[What to work on]:
Given the entries below, would you transcribe exactly the lines starting at the one with "[249,438,479,468] (1168 просмотров)" and ending at the one with "[388,28,412,44] 567 -> [775,55,823,89] 568", both kept, pictures omitted, nothing extra?

[The records]:
☆ ☆ ☆ ☆ ☆

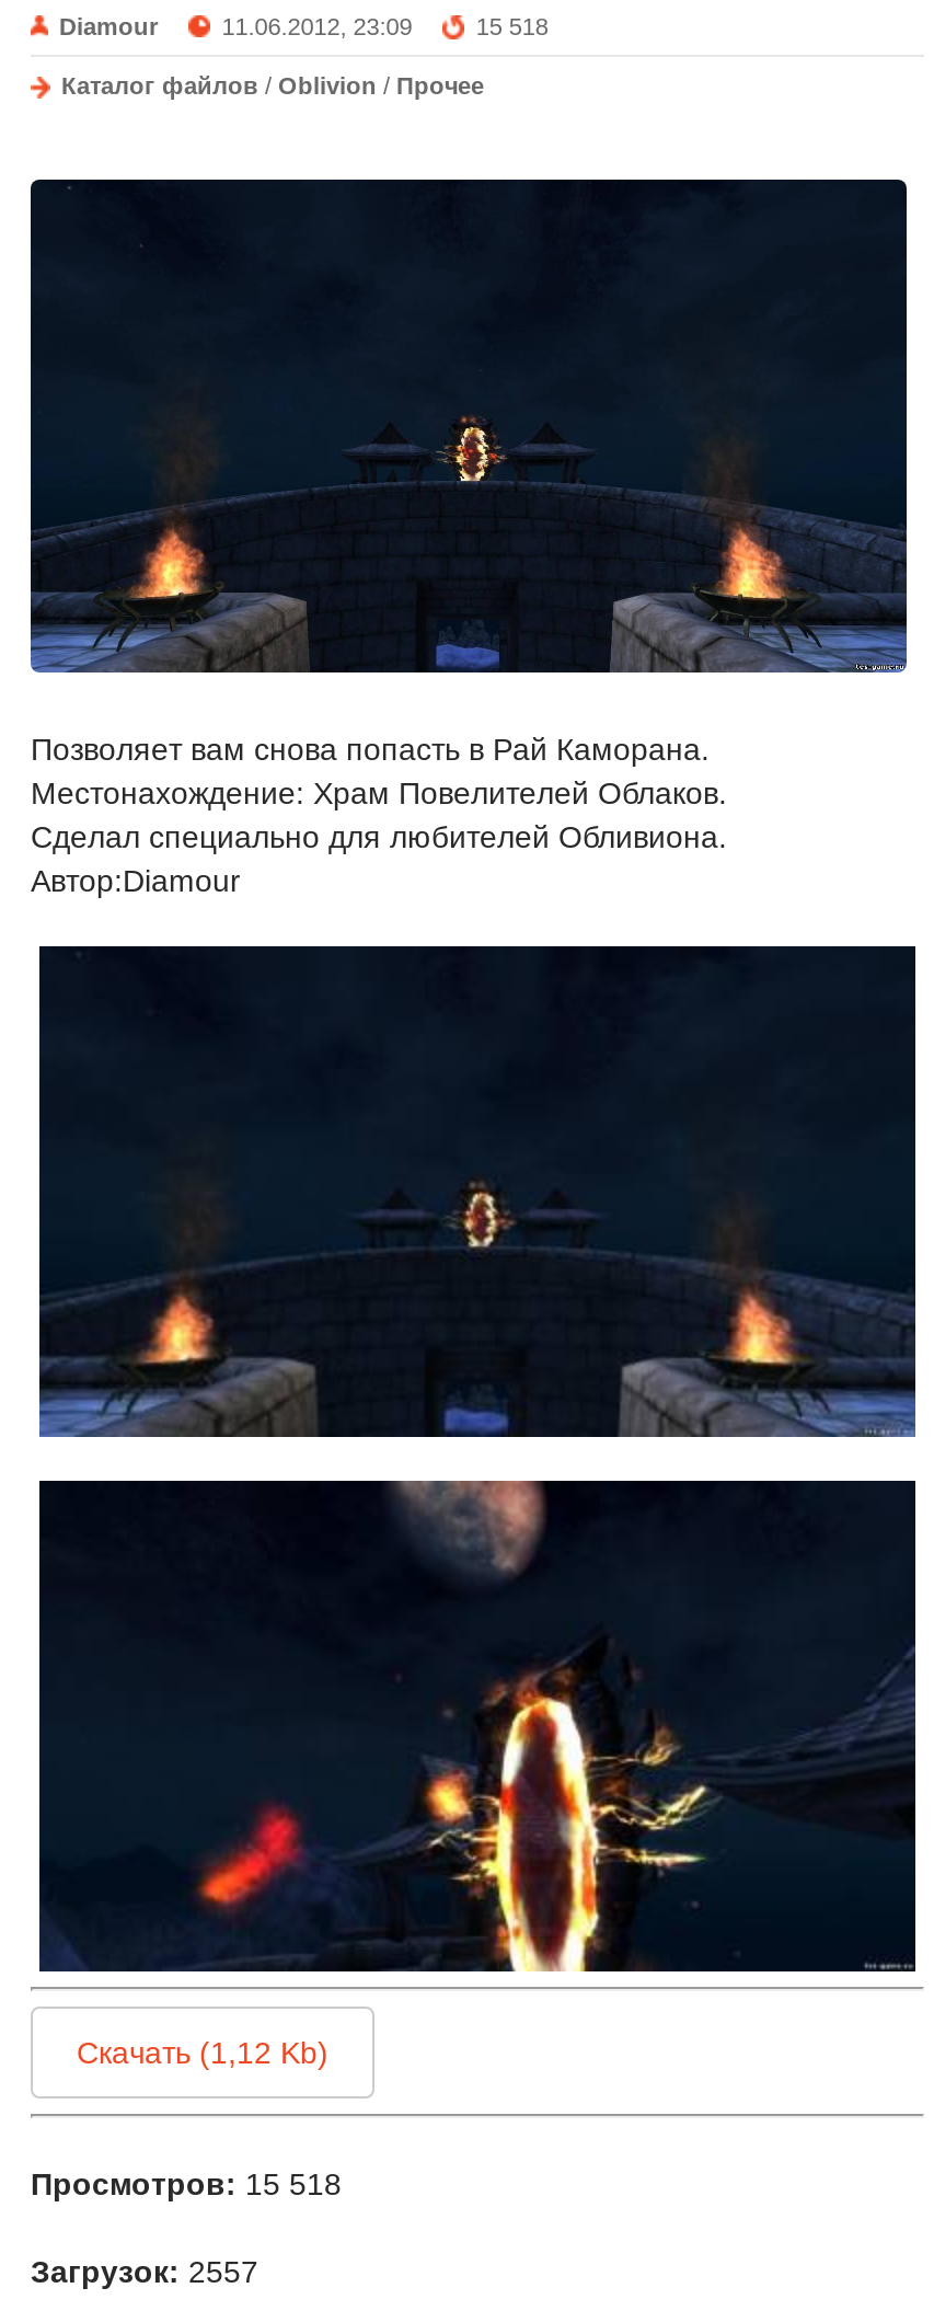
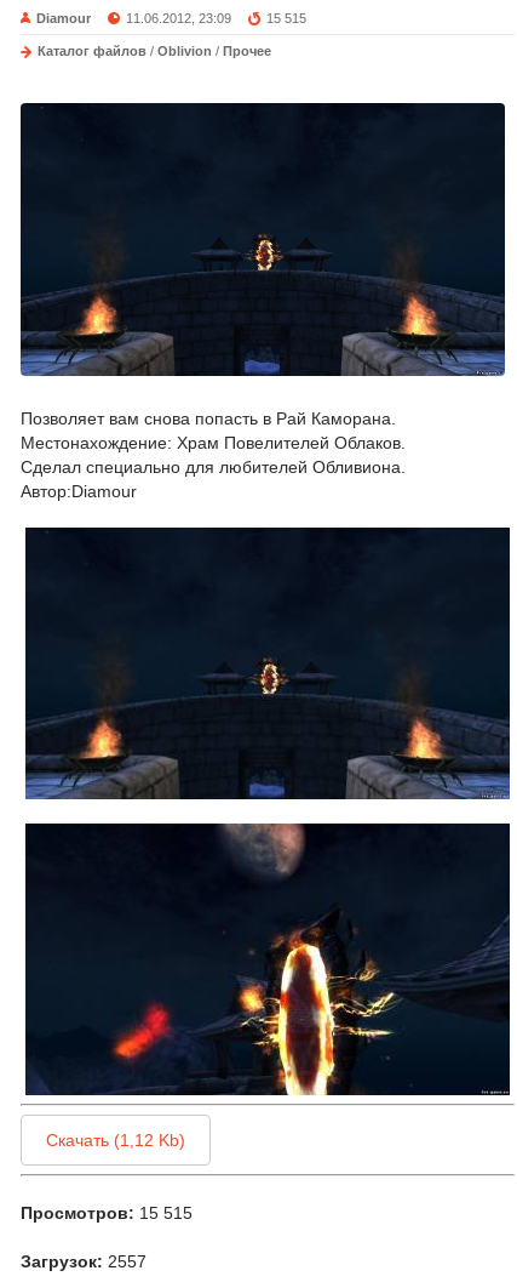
[476,13,548,39] 15 518 -> [267,11,307,25] 15 515
[31,2166,342,2201] Просмотров: 15 518 -> [21,1203,193,1222] Просмотров: 15 515

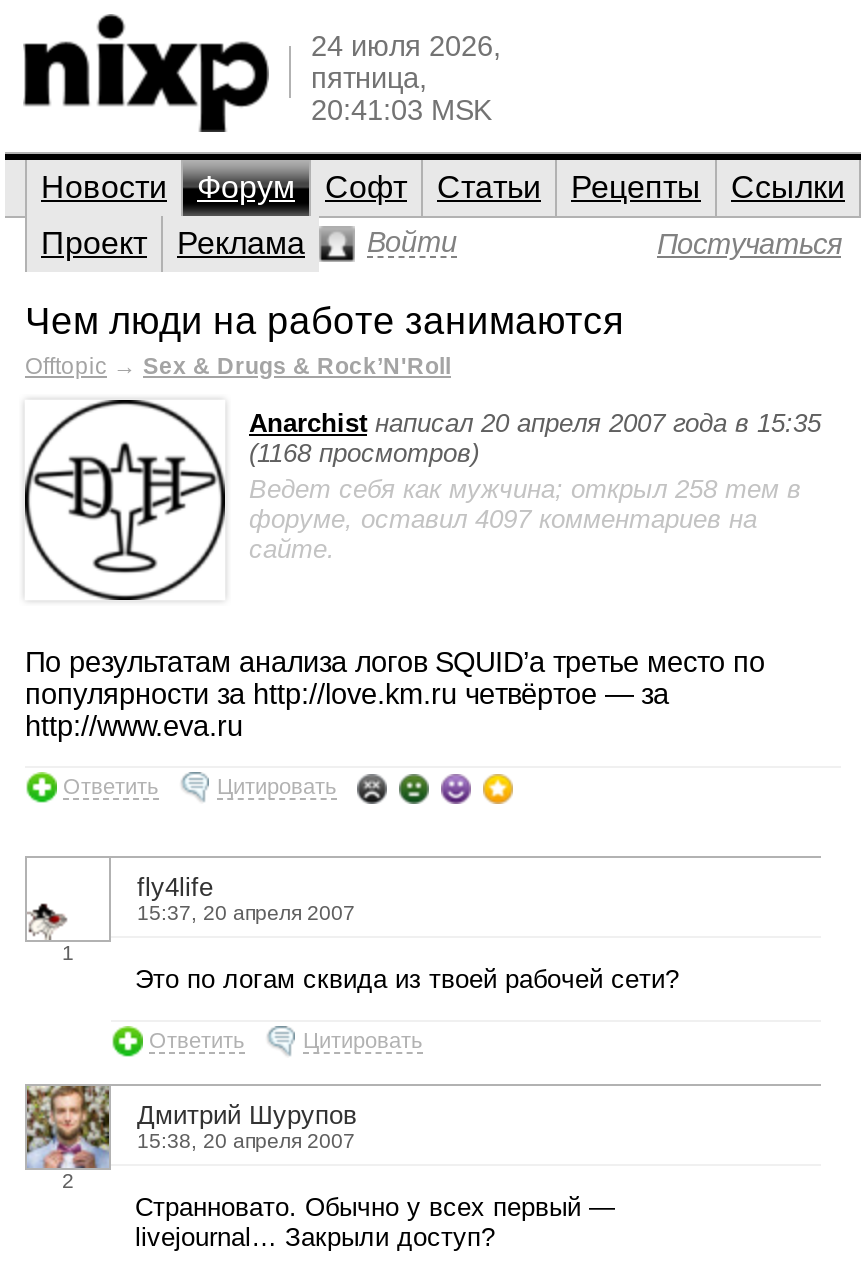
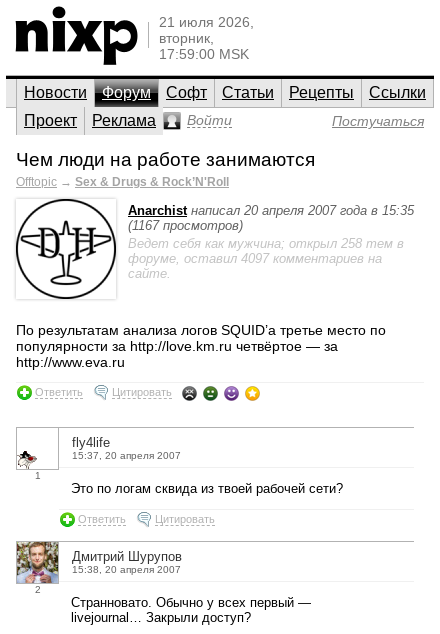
[311,30,501,126] 24 июля 2026, | пятница, | 20:41:03 MSK -> [159,14,254,62] 21 июля 2026, | вторник, | 17:59:00 MSK
[249,438,479,468] (1168 просмотров) -> [128,218,243,233] (1167 просмотров)

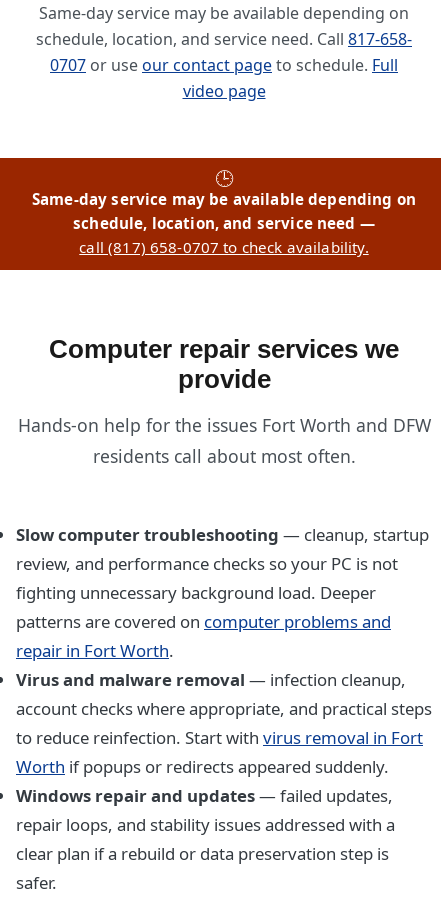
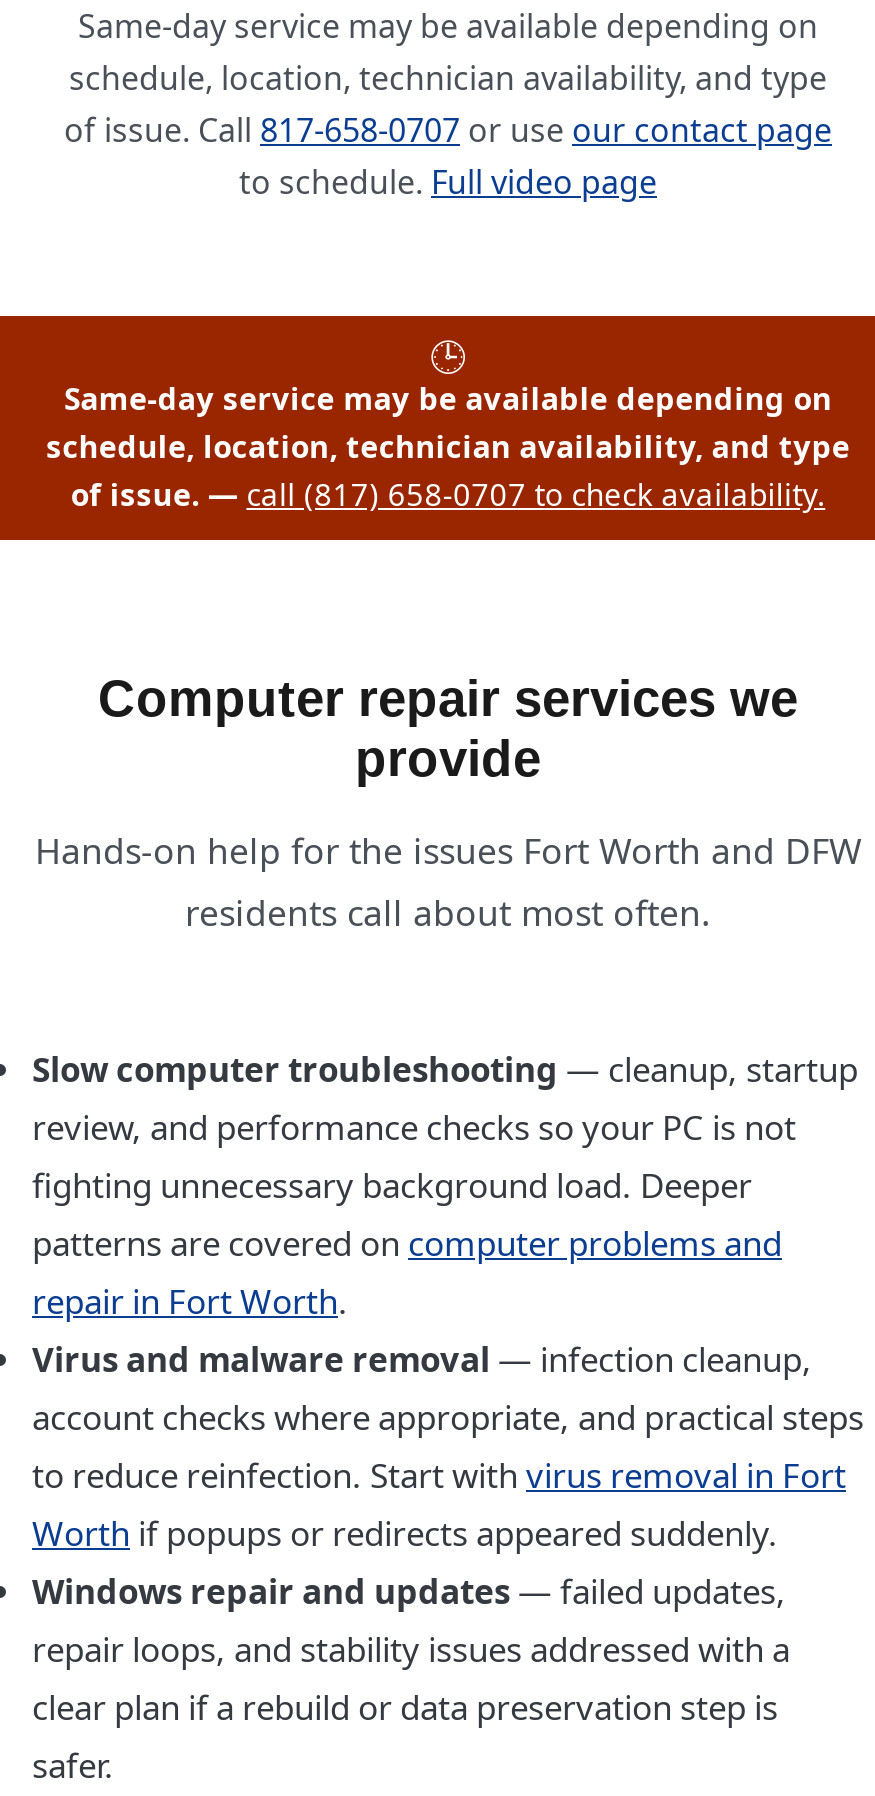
[36,28,412,102] schedule, location, and service need. Call 817-658- | 0707 or use our contact page to schedule. Full | video page -> [64,56,832,204] schedule, location, technician availability, and type | of issue. Call 817-658-0707 or use our contact page | to schedule. Full video page
[73,213,375,257] schedule, location, and service need — | call (817) 658-0707 to check availability. -> [46,425,850,513] schedule, location, technician availability, and type | of issue. — call (817) 658-0707 to check availability.

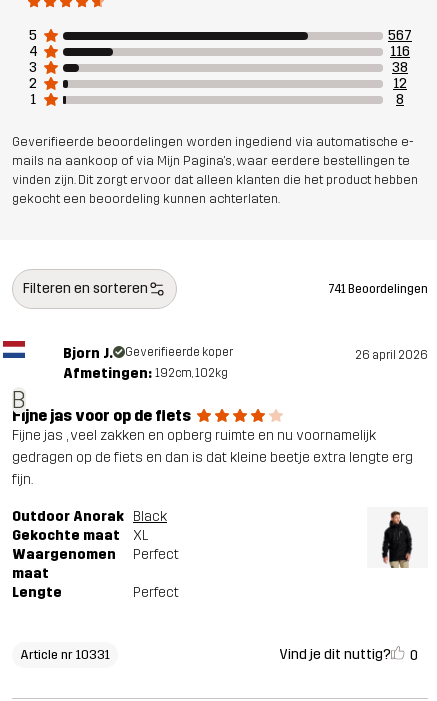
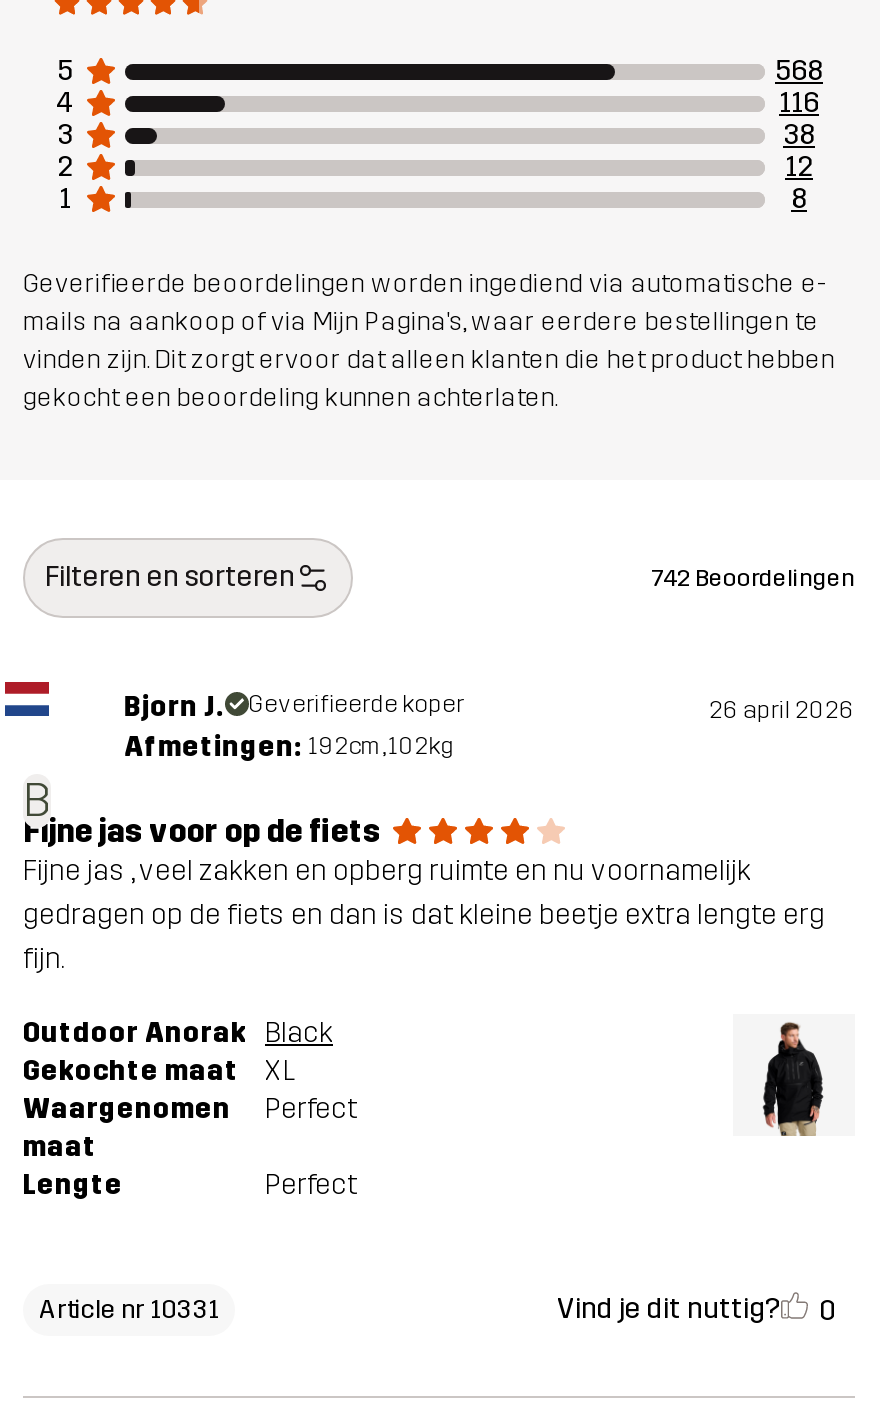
[388,28,412,44] 567 -> [775,55,823,89] 568
[328,282,428,296] 741 Beoordelingen -> [651,564,855,592] 742 Beoordelingen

☆ ☆ ☆ ☆ ☆

[Exercise output]:
[249,438,479,468] (1168 просмотров) -> [128,218,243,233] (1167 просмотров)

[36,28,412,102] schedule, location, and service need. Call 817-658- | 0707 or use our contact page to schedule. Full | video page -> [64,56,832,204] schedule, location, technician availability, and type | of issue. Call 817-658-0707 or use our contact page | to schedule. Full video page
[73,213,375,257] schedule, location, and service need — | call (817) 658-0707 to check availability. -> [46,425,850,513] schedule, location, technician availability, and type | of issue. — call (817) 658-0707 to check availability.

[388,28,412,44] 567 -> [775,55,823,89] 568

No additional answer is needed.